**Task brief**
Lines with the string "border" are to be identified in the listing and copied.

**Records provided**
_ _ _ _ _ _ _
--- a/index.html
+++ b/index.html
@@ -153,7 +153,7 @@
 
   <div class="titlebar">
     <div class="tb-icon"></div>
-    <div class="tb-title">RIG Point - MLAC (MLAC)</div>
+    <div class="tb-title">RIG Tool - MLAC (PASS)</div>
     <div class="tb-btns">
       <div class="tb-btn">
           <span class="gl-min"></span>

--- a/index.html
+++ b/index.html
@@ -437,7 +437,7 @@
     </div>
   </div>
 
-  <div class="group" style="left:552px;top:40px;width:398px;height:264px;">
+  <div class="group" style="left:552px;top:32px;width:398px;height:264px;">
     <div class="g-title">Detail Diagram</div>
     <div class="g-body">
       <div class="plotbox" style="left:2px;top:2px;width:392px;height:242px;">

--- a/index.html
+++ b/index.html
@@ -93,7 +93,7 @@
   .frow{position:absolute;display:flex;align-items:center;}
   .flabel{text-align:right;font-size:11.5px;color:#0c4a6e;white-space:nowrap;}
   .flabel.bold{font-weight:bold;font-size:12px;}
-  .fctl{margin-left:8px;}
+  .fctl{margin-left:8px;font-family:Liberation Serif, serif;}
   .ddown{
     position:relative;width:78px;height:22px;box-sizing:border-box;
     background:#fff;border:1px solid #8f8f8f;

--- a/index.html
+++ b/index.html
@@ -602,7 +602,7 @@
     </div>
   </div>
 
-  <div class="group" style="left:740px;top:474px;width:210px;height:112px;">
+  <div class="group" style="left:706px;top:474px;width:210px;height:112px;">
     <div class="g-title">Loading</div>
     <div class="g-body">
_ _ _ _ _ _ _
**Solution**
     position:relative;width:78px;height:22px;box-sizing:border-box;
     background:#fff;border:1px solid #8f8f8f;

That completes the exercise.